• _PROBLEM STATEMENT_
Make an exact copy of the lines from the top of the entries below through the line with "[312,641,393,652] Markdown ->". Leave all pictures out.

*** Opening of DATASET CONTENT ***

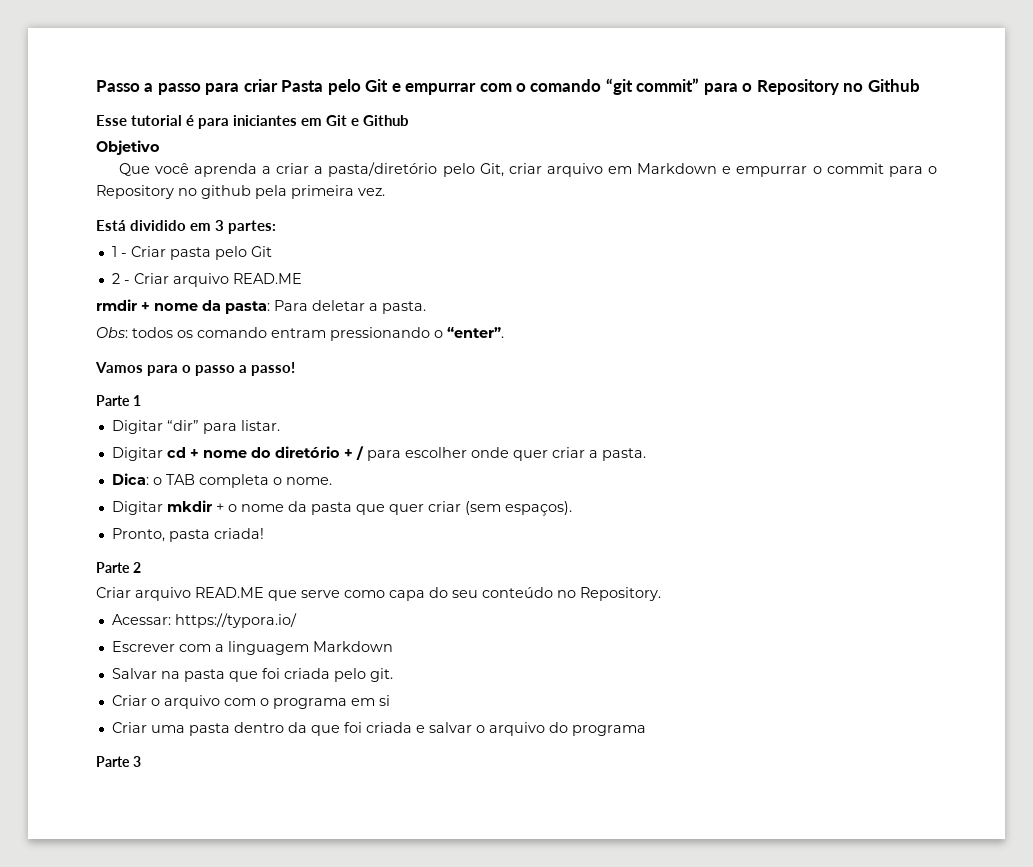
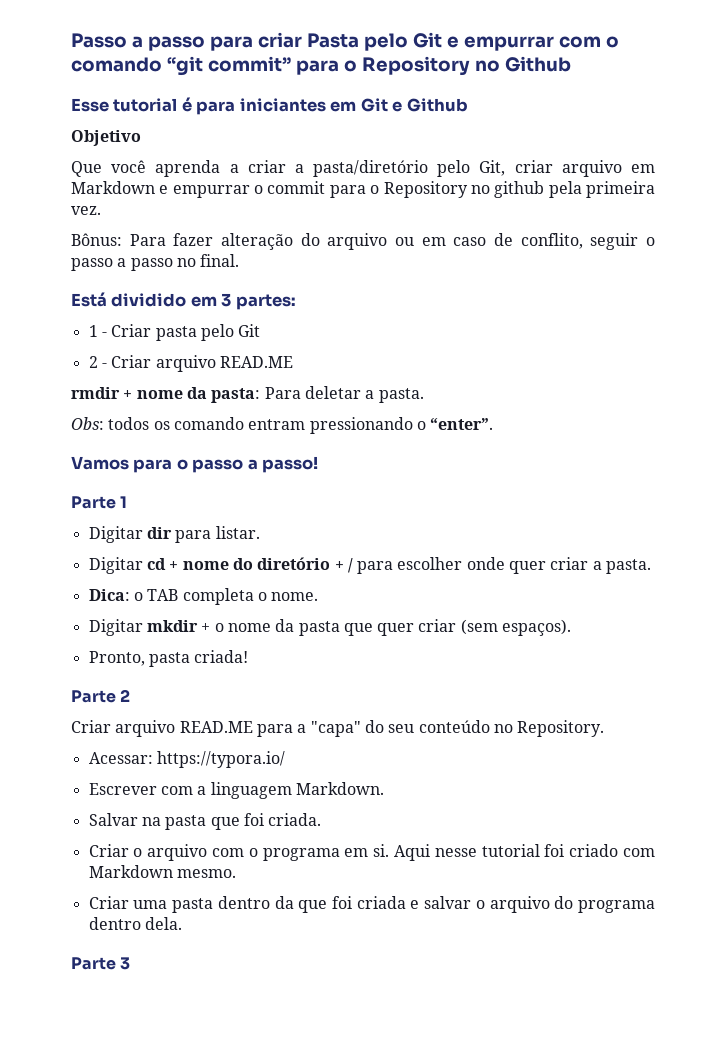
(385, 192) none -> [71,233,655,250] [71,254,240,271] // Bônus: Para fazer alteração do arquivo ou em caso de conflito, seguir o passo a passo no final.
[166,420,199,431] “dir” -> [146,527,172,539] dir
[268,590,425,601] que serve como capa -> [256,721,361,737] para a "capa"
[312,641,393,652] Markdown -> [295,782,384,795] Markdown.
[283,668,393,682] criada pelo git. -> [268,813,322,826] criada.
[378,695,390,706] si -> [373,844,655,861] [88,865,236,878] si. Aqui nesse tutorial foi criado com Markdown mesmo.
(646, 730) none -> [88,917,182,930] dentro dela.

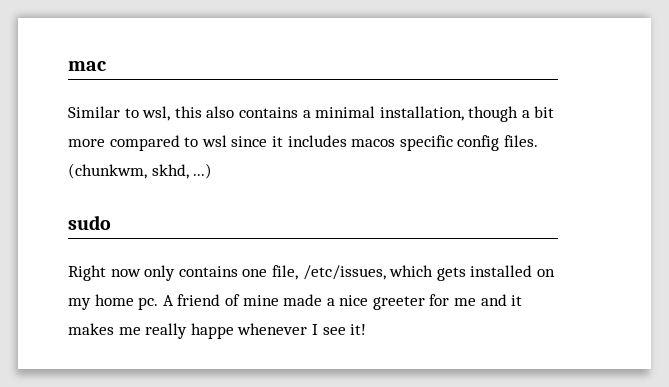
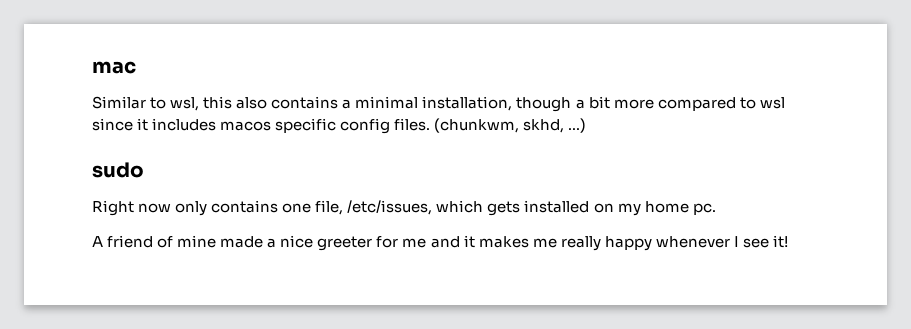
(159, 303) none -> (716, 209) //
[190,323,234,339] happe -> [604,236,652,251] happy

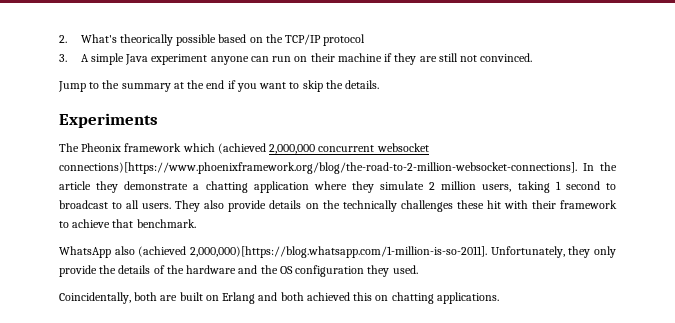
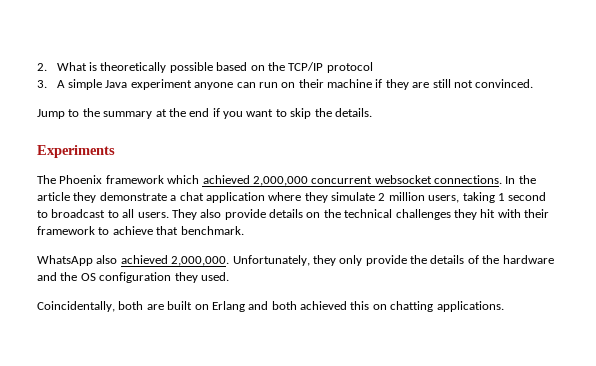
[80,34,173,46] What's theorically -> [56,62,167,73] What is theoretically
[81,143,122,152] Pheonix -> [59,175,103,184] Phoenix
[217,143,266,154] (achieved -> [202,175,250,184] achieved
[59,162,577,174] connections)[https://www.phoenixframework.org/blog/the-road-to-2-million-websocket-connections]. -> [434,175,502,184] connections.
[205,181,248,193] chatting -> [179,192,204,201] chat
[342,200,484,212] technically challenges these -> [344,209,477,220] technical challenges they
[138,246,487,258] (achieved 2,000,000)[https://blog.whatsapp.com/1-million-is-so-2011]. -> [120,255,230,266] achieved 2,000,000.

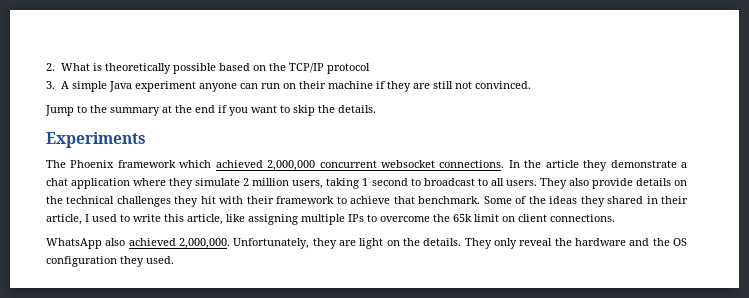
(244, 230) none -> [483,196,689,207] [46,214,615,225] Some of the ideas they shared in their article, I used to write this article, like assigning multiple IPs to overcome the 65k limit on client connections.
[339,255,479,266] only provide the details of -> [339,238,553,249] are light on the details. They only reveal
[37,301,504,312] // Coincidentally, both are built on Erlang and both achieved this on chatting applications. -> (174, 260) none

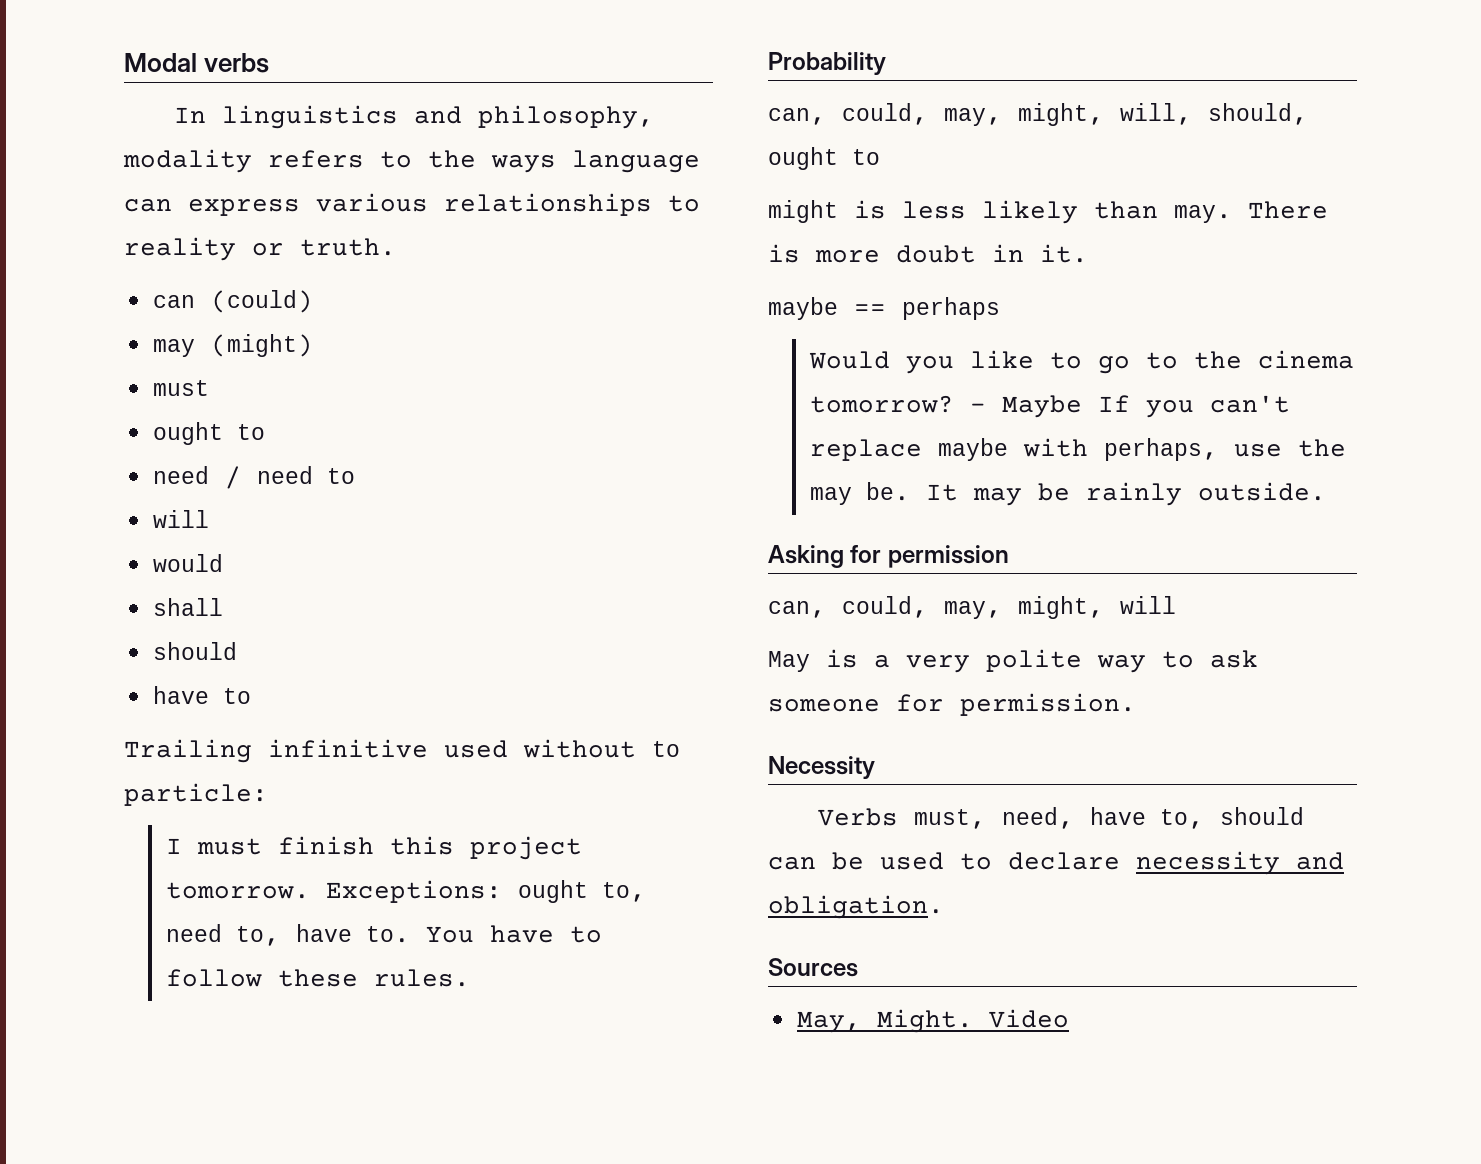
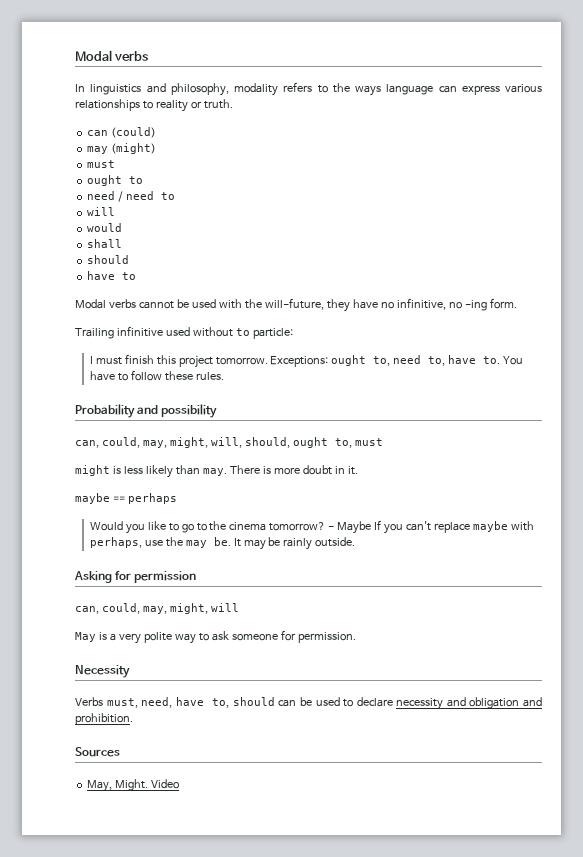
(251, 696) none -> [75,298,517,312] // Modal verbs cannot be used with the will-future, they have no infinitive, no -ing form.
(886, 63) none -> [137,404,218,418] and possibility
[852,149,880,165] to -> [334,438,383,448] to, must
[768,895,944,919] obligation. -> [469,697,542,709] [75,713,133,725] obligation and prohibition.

*** Close of DATASET CONTENT ***

• _PROBLEM SOLUTION_
(385, 192) none -> [71,233,655,250] [71,254,240,271] // Bônus: Para fazer alteração do arquivo ou em caso de conflito, seguir o passo a passo no final.
[166,420,199,431] “dir” -> [146,527,172,539] dir
[268,590,425,601] que serve como capa -> [256,721,361,737] para a "capa"
[312,641,393,652] Markdown -> [295,782,384,795] Markdown.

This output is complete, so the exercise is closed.